The prince who was a king took the watch from around his neck and clicked it open, revealing the broken glass and unmoving hands of the clock. Wordlessly, he gave it to her, and she turned it over in her gnarled hands.

“Clever as your mother,” she muttered, handing it back. He returned it to its place around his neck. When he’d woken without it on his person, he’d thought he was only seconds from death. After all, he had lived a single day for nearly one hundred years. But as the days passed in the cottage and he did not crumble, he began to realize whose house he’d stumbled upon.

“Why are you here?” the old woman asked. There was no anger in her tone: just curiosity and perhaps a bit of sadness.

“I am here to plead for my people. My mother made a grave mistake.”

“She accomplished her goal. No one else shall die as she did.”

“But they linger on when many would rather go,” the king returned. “There are those who have been ill for one hundred years. Every breath is agony, but without Time to take them, they cannot die. There are children who long to grow up, lovers who long to have children.” The king closed his eyes, seeing once again the pain on his subjects’ faces. He blinked them open to meet the old woman’s unflinching gaze.

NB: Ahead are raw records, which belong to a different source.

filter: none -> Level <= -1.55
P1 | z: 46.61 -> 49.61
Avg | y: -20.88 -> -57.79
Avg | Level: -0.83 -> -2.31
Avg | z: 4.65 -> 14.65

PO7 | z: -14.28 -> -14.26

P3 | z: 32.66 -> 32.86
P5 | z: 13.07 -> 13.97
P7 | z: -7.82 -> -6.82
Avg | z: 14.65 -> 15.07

“Without you, we are all trapped. I have come here to ask you to return and help me right my mother’s wrong. Please. My people suffer for the decision of someone long dead.”

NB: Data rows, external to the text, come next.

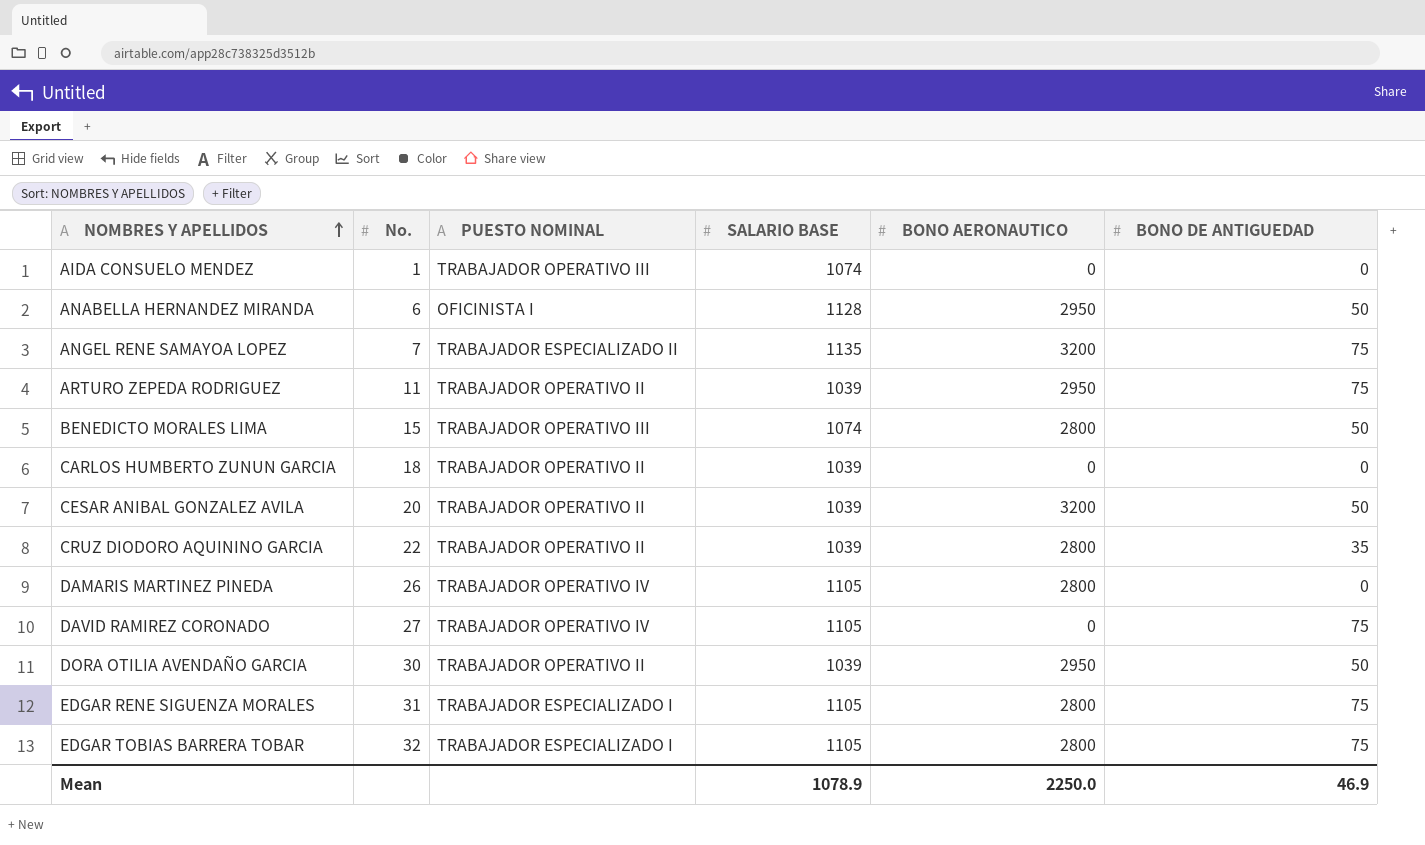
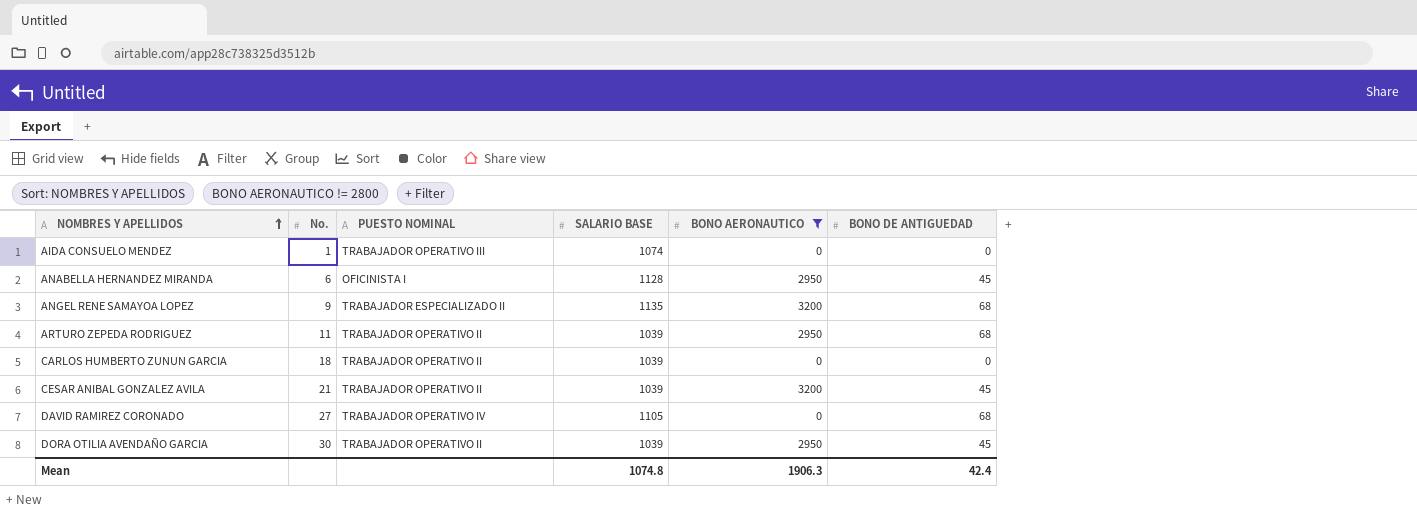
filter: none -> BONO AERONAUTICO != 2800
ANABELLA HERNANDEZ MIRANDA | BONO DE ANTIGUEDAD: 50 -> 45
ANGEL RENE SAMAYOA LOPEZ | No.: 7 -> 9
ANGEL RENE SAMAYOA LOPEZ | BONO DE ANTIGUEDAD: 75 -> 68
ARTURO ZEPEDA RODRIGUEZ | BONO DE ANTIGUEDAD: 75 -> 68
CESAR ANIBAL GONZALEZ AVILA | No.: 20 -> 21
CESAR ANIBAL GONZALEZ AVILA | BONO DE ANTIGUEDAD: 50 -> 45
DAVID RAMIREZ CORONADO | BONO DE ANTIGUEDAD: 75 -> 68
DORA OTILIA AVENDAÑO GARCIA | BONO DE ANTIGUEDAD: 50 -> 45
Mean | SALARIO BASE: 1078.9 -> 1074.8
Mean | BONO AERONAUTICO: 2250.0 -> 1906.3
Mean | BONO DE ANTIGUEDAD: 46.9 -> 42.4

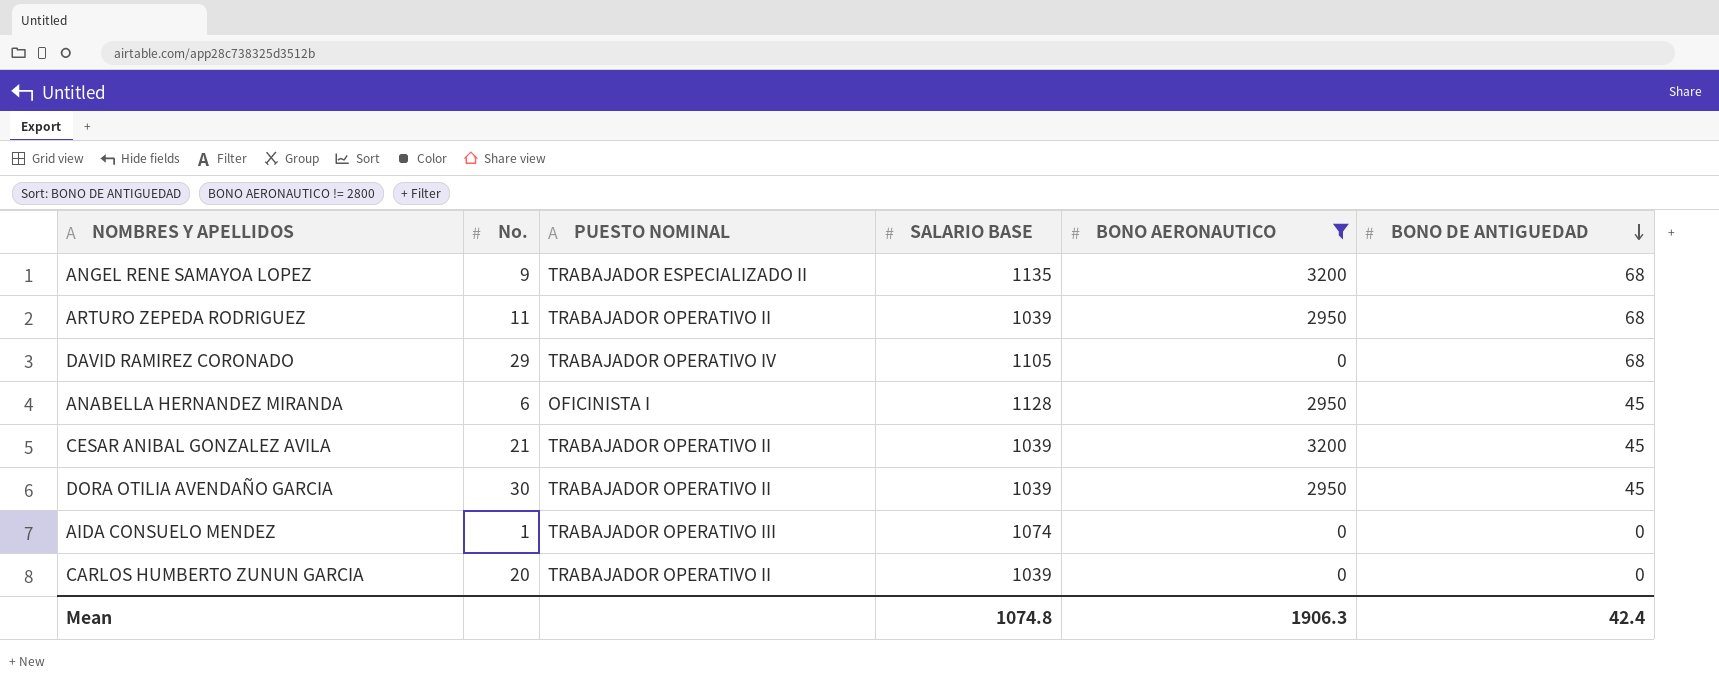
row order: NOMBRES Y APELLIDOS ascending -> BONO DE ANTIGUEDAD descending
DAVID RAMIREZ CORONADO | No.: 27 -> 29
CARLOS HUMBERTO ZUNUN GARCIA | No.: 18 -> 20

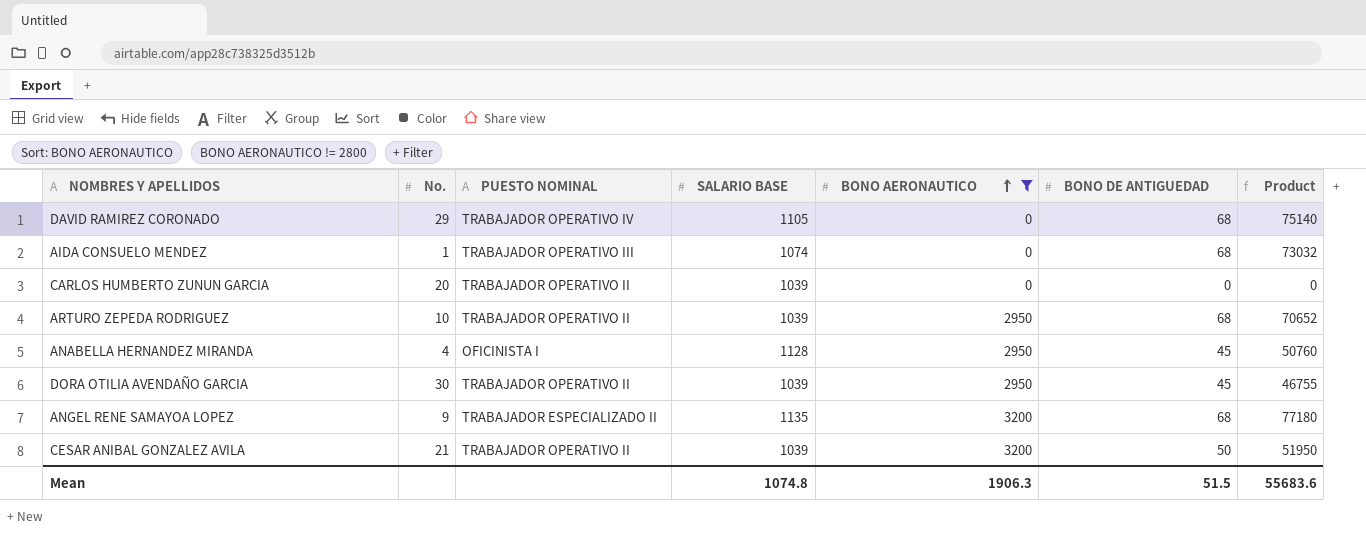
row order: BONO DE ANTIGUEDAD descending -> BONO AERONAUTICO ascending
column Product | formula: none -> [SALARIO BASE] * [BONO DE ANTIGUEDAD]
AIDA CONSUELO MENDEZ | BONO DE ANTIGUEDAD: 0 -> 68
ARTURO ZEPEDA RODRIGUEZ | No.: 11 -> 10
ANABELLA HERNANDEZ MIRANDA | No.: 6 -> 4
CESAR ANIBAL GONZALEZ AVILA | BONO DE ANTIGUEDAD: 45 -> 50
Mean | BONO DE ANTIGUEDAD: 42.4 -> 51.5

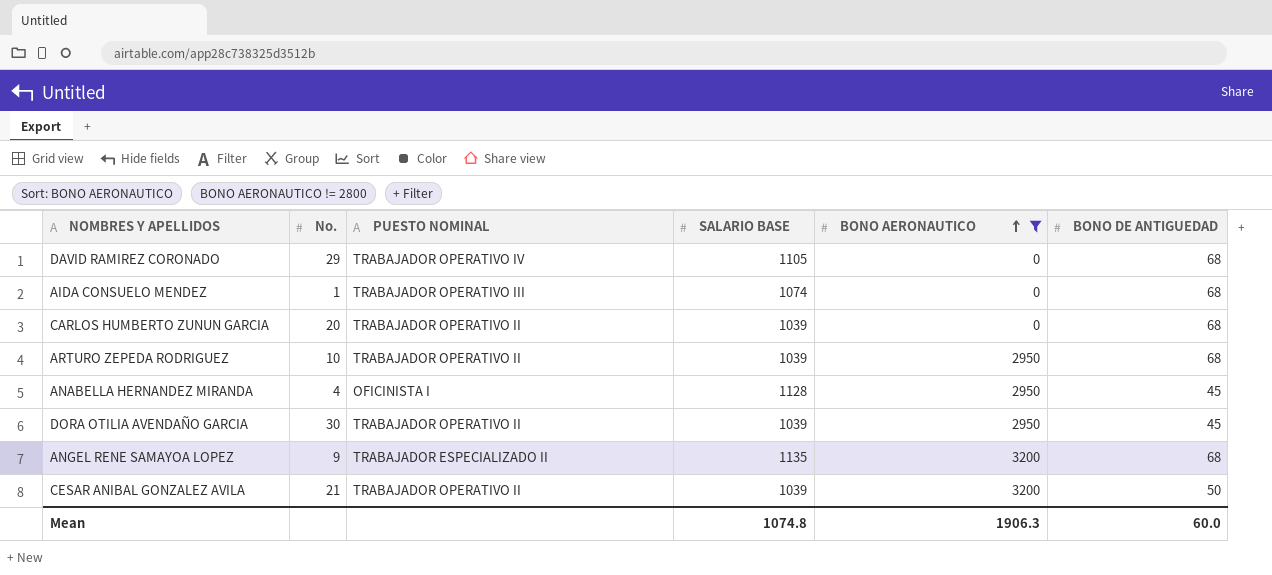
column Product | formula: [SALARIO BASE] * [BONO DE ANTIGUEDAD] -> none
CARLOS HUMBERTO ZUNUN GARCIA | BONO DE ANTIGUEDAD: 0 -> 68
Mean | BONO DE ANTIGUEDAD: 51.5 -> 60.0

The old woman sat in silence for some time, the only sound the crackle of the flames in the hearth. The king knew to wait, because Time could not be rushed.

At length, she spoke again. “What of you?”

“What of me?”

“Would you dishonor your mother’s memory by breaking her final law?”

The king was quiet for a moment. It was a question he had asked himself often over the past hundred years, and never more so than when he left the kingdom to undo her decree. His mother had done what she thought best at the time. But times change.

“I have thought of my mother every day for one hundred years,” he said at last. “For the first ten I loved her, for the next ninety I loathed her.”

“And now?”

The king heaved a sigh. “Now, I believe I understand her. I think that might be better than either.”

The old woman nodded, looking at him sorrowfully. “I would help you, if I could. But there is a price.”

“Whatever it is, I’ll pay it.”

“Listen before you agree, boy,” she said harshly. “Within your kingdom are thousands of lives, trapped in time for a hundred years. If I were to return now, everyone would crumble. So much time rushing in so quickly would destroy everything.” She paused, studying him. “All that unspent time needs a place to go.”

The king sucked in a breath. “Ah.”

“Indeed.”

The cuckoo clock on the wall began ticking again, and the king let his gaze drift up to it. He had expected a price, of course. He just hadn’t realized it would be quite so high. But there was no one else to pay it, and he could not return empty-handed.

He turned back to the old woman, who watched him carefully. “I will pay it. I will take their time.”

The old woman’s eyes softened. “You would give up all your days for them?”

“It is all I have to give. Besides, I’ve had time enough to mourn a life unlived.”

The old woman nodded once more. With a flourish, she bound off the final stitch of her knitting and pulled it straight. It was a scarf, the king realized, black as night and with cables like constellations running its length. She handed it to him, and he wrapped it around his neck. The wool prickled against his skin.

“I will come with you,” she said. “We will right this wrong together.”

The prince swallowed and nodded. He stood, hefting his pack, but the old woman’s hand wrapping around his wrist stilled him. She watched him with her ancient, ageless eyes, and he saw in them all that had been and all that would be and all that might be, one day, though not for him.

“Remember what I told you, boy: sometimes it’s good to sit still for a spell. You needn’t be so eager to sell your life. We will go together, but not today.” She smiled, releasing him and gesturing to his chair.

“Let us have another day, you and I. We have time enough for that.”